Second, when we do have sex I am ALWAYS on top! I don't mind being the initiator and the controller half the time or even most of the time, but I would love for him to take control and do it hard doggy style. Something besides me on top. Unfortunately, this does not happen. I've asked him to do it other positions besides me on top, but the second I get off he turns soft and gives up. Not only that, he doesn't believe in foreplay and refuses to do it; he says it turns him off and sex is good enough. 

Lastly, how do I get him more into kissing? I love kissing and making out and it is such a turn on! However, every time I try he just bites my lip so hard it bleeds or he sticks his tongue down my throat. He doesn't ever want to roll around the bed or couch or anything and have a nice make out sesh. 

I love my husband more than anything, but he is seriously uneducated when it comes to girls and their needs. Please heeeeeeeeelp!


----------



## arbitrator (Feb 13, 2012)

*Get yourself a copy of  The Joy of Sex , sit down and lovingly examine it together, and just let your minds, as well as your sexual organs, go hog wild!*


----------



## 247769 (May 18, 2016)

I get how you feel.

Sent from my Nexus 10 using Tapatalk


----------



## 247769 (May 18, 2016)

If you find the answer please let me know, I've struggled with this for 20 years. I've tried everything I could think of but my wife won't change or even discuss it.

Sent from my XT1060 using Tapatalk


----------



## notmyrealname4 (Apr 9, 2014)

Since you've only been married 2 years, I'm guessing he's no older than 30?? So, this is a bit weird. I mean, he probably doesn't have any sexual health issues yet.
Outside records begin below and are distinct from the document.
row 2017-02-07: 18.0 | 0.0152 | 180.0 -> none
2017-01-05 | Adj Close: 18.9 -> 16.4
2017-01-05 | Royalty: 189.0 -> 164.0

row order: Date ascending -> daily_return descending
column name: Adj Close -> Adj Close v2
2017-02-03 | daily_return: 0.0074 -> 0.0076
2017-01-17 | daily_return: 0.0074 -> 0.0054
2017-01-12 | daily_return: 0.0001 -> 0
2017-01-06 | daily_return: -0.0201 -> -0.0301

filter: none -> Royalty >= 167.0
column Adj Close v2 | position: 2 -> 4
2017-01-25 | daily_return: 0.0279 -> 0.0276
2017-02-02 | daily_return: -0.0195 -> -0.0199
If he's watching a lot of porn; that will affect how much desire he has for a flesh and blood partner. Possible? I mean 2x a week for a younger guy isn't that much, usually.

Basically, I sympathize with you. I am lucky to have sex twice a month. I have to be on top 80% [?] of the time. And, no sex toys allowed.
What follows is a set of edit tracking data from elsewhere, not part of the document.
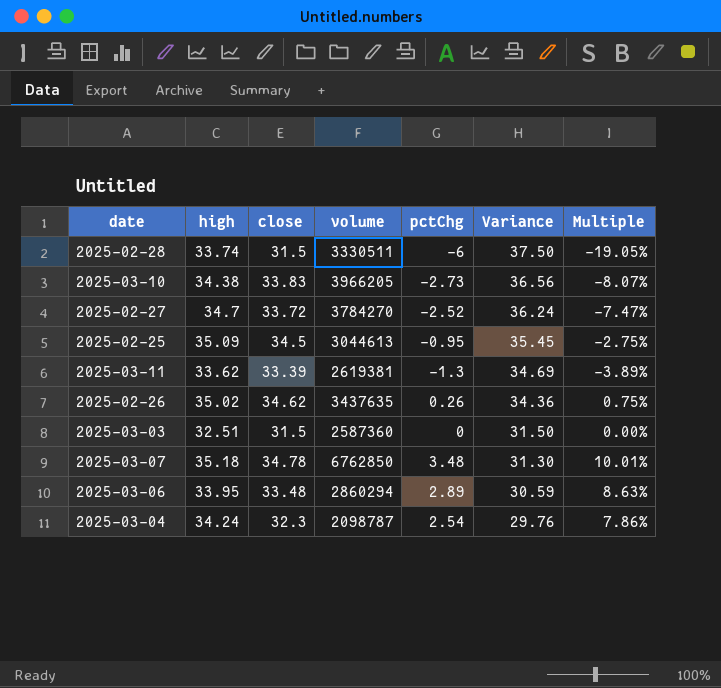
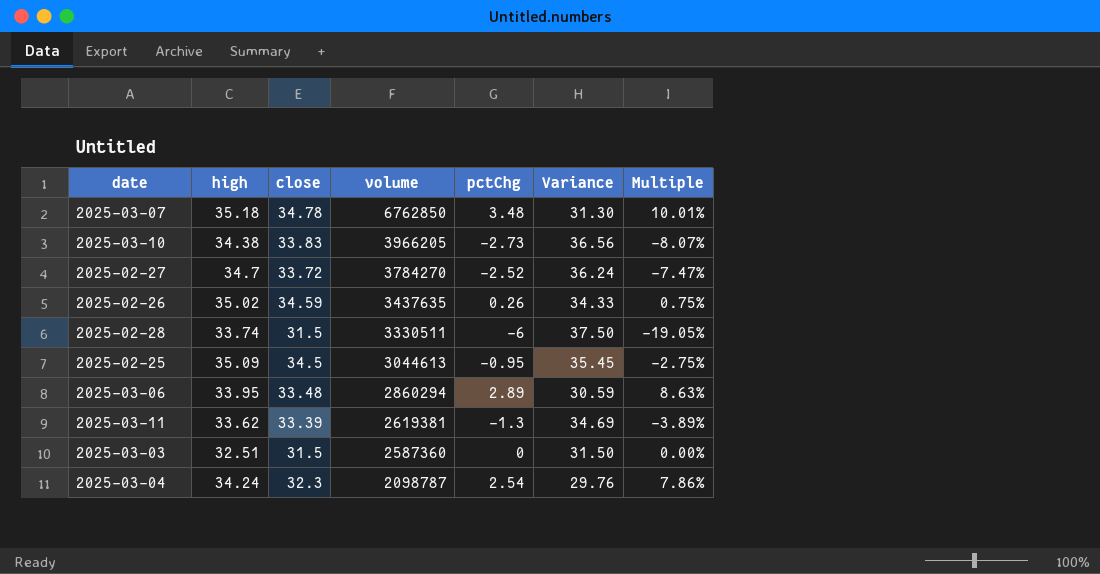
row order: Variance descending -> volume descending
2025-02-26 | close: 34.62 -> 34.59
2025-02-26 | Variance: 34.36 -> 34.33

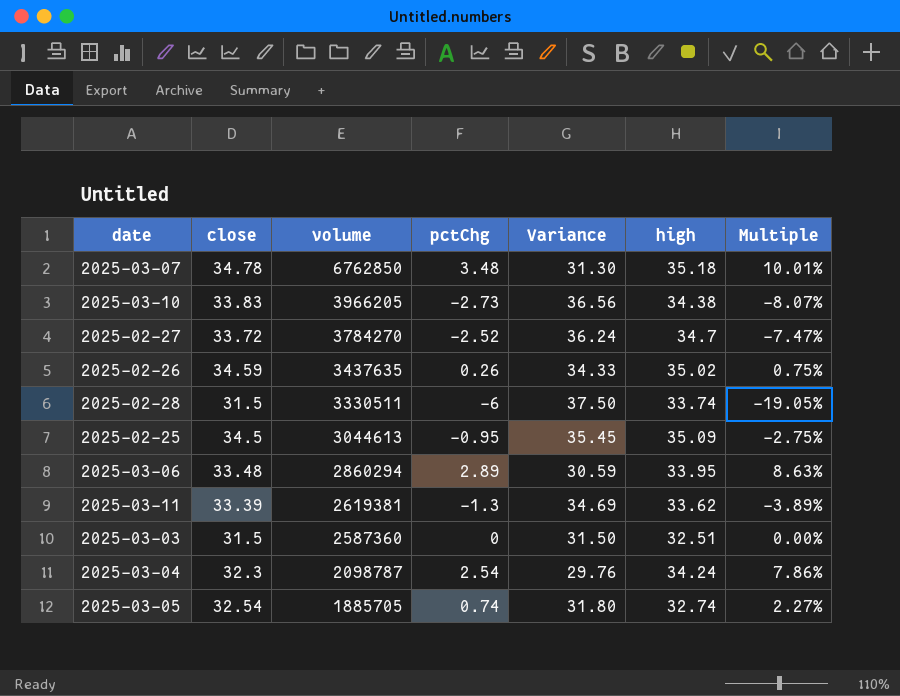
column high | position: 2 -> 6
row 2025-03-05: none -> 32.54 | 1885705 | 0.74 | 31.80 | 32.74 | 2.27%

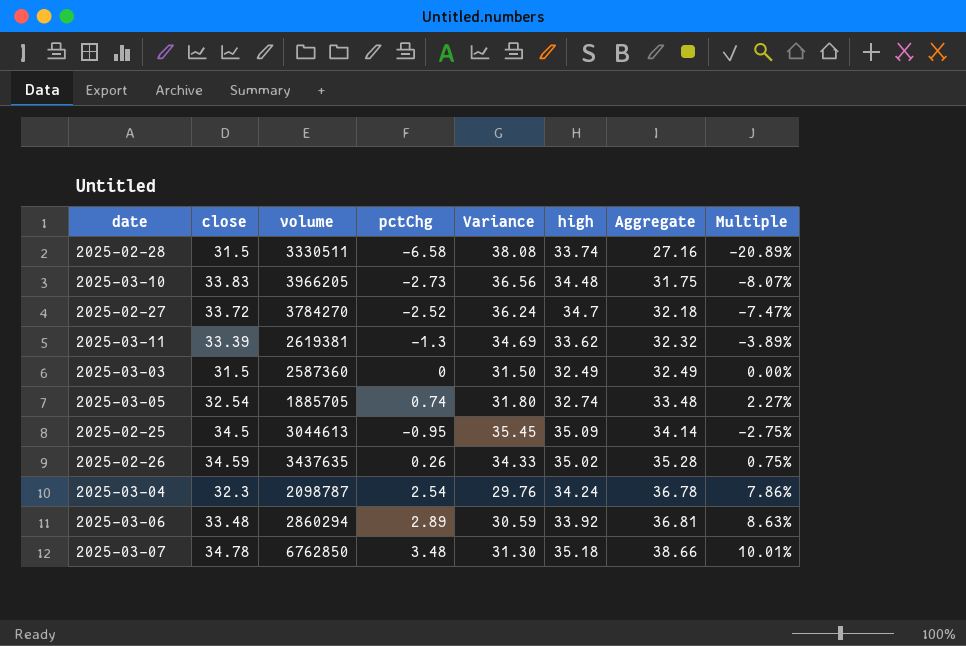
row order: volume descending -> Aggregate ascending
column Aggregate | formula: none -> [pctChg] + [high]
2025-02-28 | pctChg: -6 -> -6.58
2025-02-28 | Variance: 37.50 -> 38.08
2025-02-28 | Multiple: -19.05% -> -20.89%
2025-03-10 | high: 34.38 -> 34.48
2025-03-03 | high: 32.51 -> 32.49
2025-03-06 | high: 33.95 -> 33.92

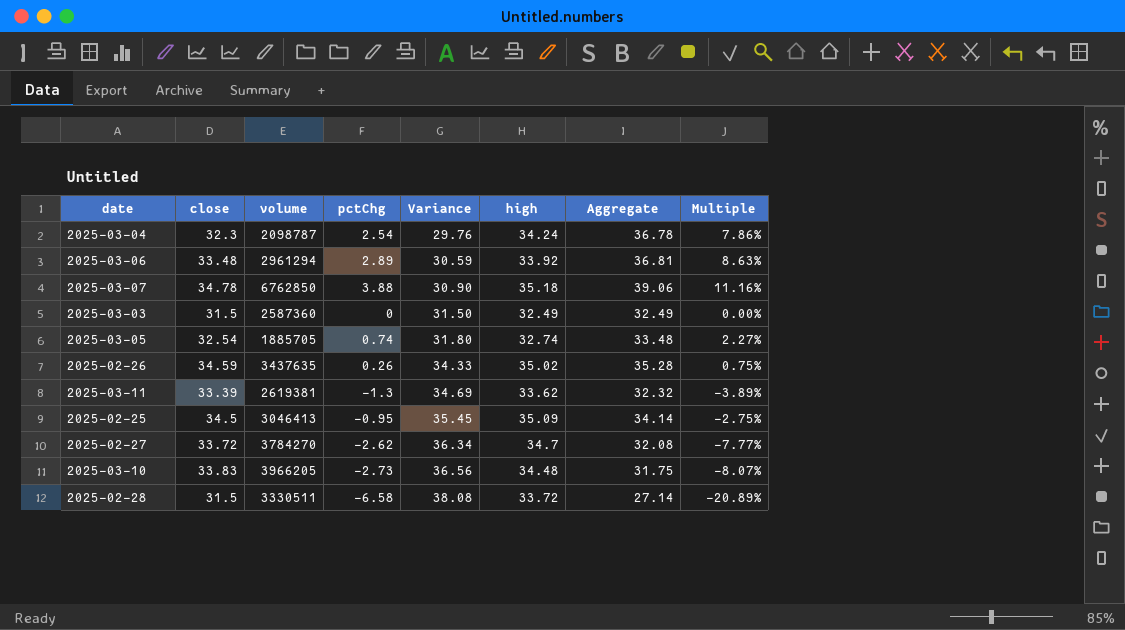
row order: Aggregate ascending -> Variance ascending
2025-03-06 | volume: 2860294 -> 2961294
2025-03-07 | pctChg: 3.48 -> 3.88
2025-03-07 | Variance: 31.30 -> 30.90
2025-03-07 | Aggregate: 38.66 -> 39.06
2025-03-07 | Multiple: 10.01% -> 11.16%
2025-02-25 | volume: 3044613 -> 3046413
2025-02-27 | pctChg: -2.52 -> -2.62
2025-02-27 | Variance: 36.24 -> 36.34
2025-02-27 | Aggregate: 32.18 -> 32.08
2025-02-27 | Multiple: -7.47% -> -7.77%
2025-02-28 | high: 33.74 -> 33.72
2025-02-28 | Aggregate: 27.16 -> 27.14

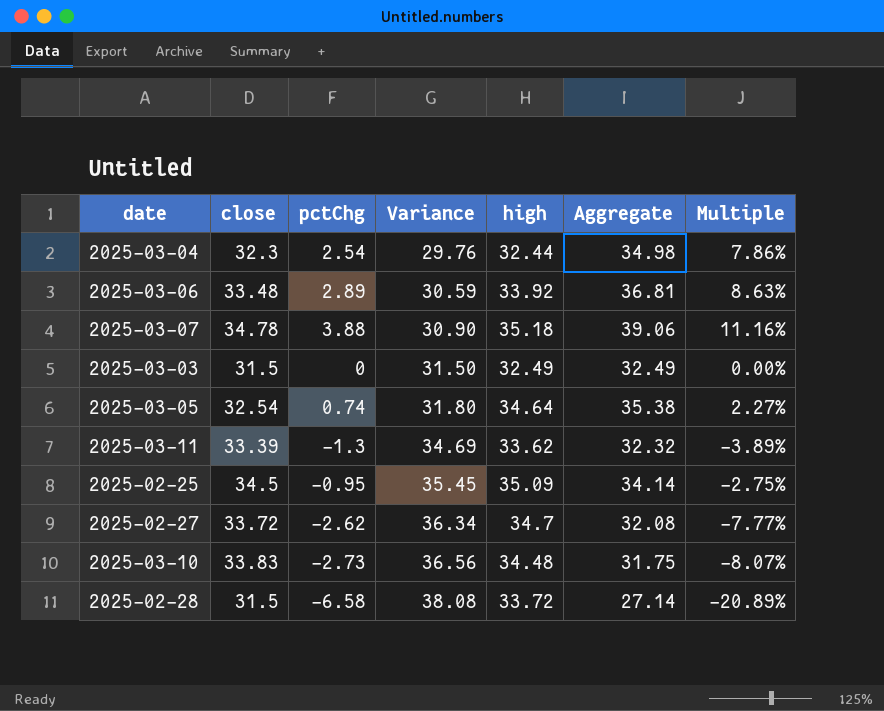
column volume | position: 3 -> none
row 2025-02-26: 34.59 | 3437635 | 0.26 | 34.33 | 35.02 | 35.28 | 0.75% -> none
2025-03-04 | high: 34.24 -> 32.44
2025-03-04 | Aggregate: 36.78 -> 34.98
2025-03-05 | high: 32.74 -> 34.64
2025-03-05 | Aggregate: 33.48 -> 35.38

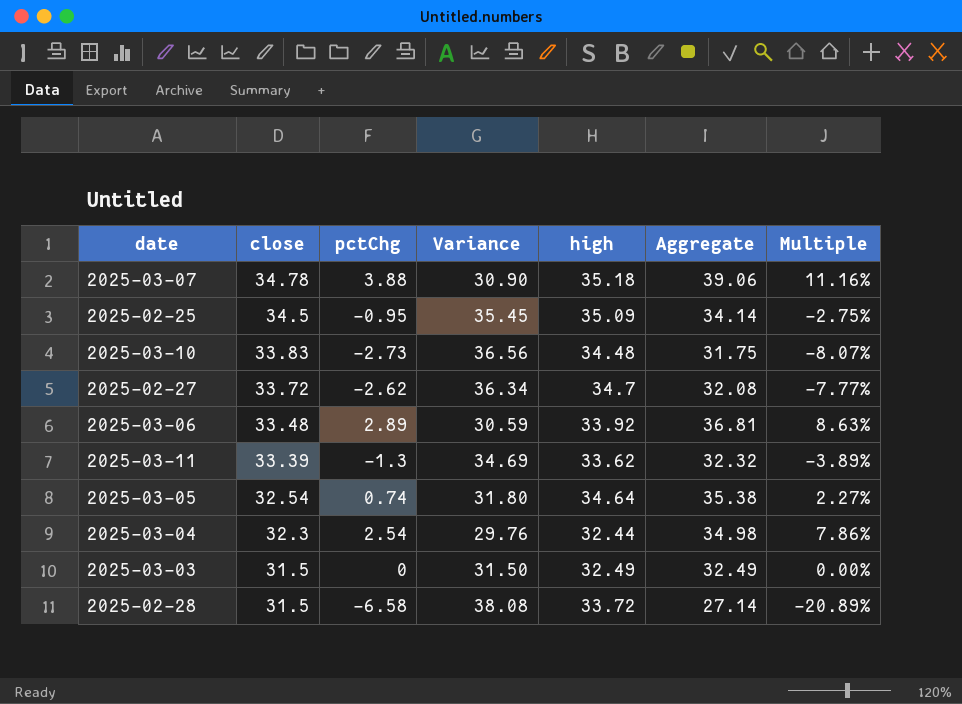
row order: Variance ascending -> close descending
But we're in our fifties, so it's somewhat understandable.

The way to think is this: if he never changes, can you remain married to him and be mostly happy?


----------



## MrsAldi (Apr 15, 2016)

You're not alone. Some of us couples have been through similar issues. 

How old are you both? 
Is weight an issue for him? 

He needs to stop being selfish and childish, don't enable him by giving into doing stuff for him first. 
Sex is a two way street, your orgasm is important too. 
No foreplay for you, none for him. BJs are considered foreplay, tell him that! 

Sex therapy could be helpful for you both. He could lack experience, it would be a benefit to work together. 







Sent from my B1-730HD using Tapatalk


----------



## notmyrealname4 (Apr 9, 2014)

arbitrator said:


> *Get yourself a copy of  The Joy of Sex , sit down and lovingly examine it together, and just let your minds, as well as your sexual organs, go hog wild!*



^^^^Really about the best advice there is; yet so few people will do it. Baffling, confusing, infuriating.





peterrabbit said:


> If you find the answer please let me know, I've struggled with this for* 20 years.* I've tried everything I could think of but my wife won't change or even discuss it.
> 
> Sent from my XT1060 using Tapatalk


peter,

After 20 years, there's more chance of you getting hit by a meteorite than your sex life undergoing any major changes.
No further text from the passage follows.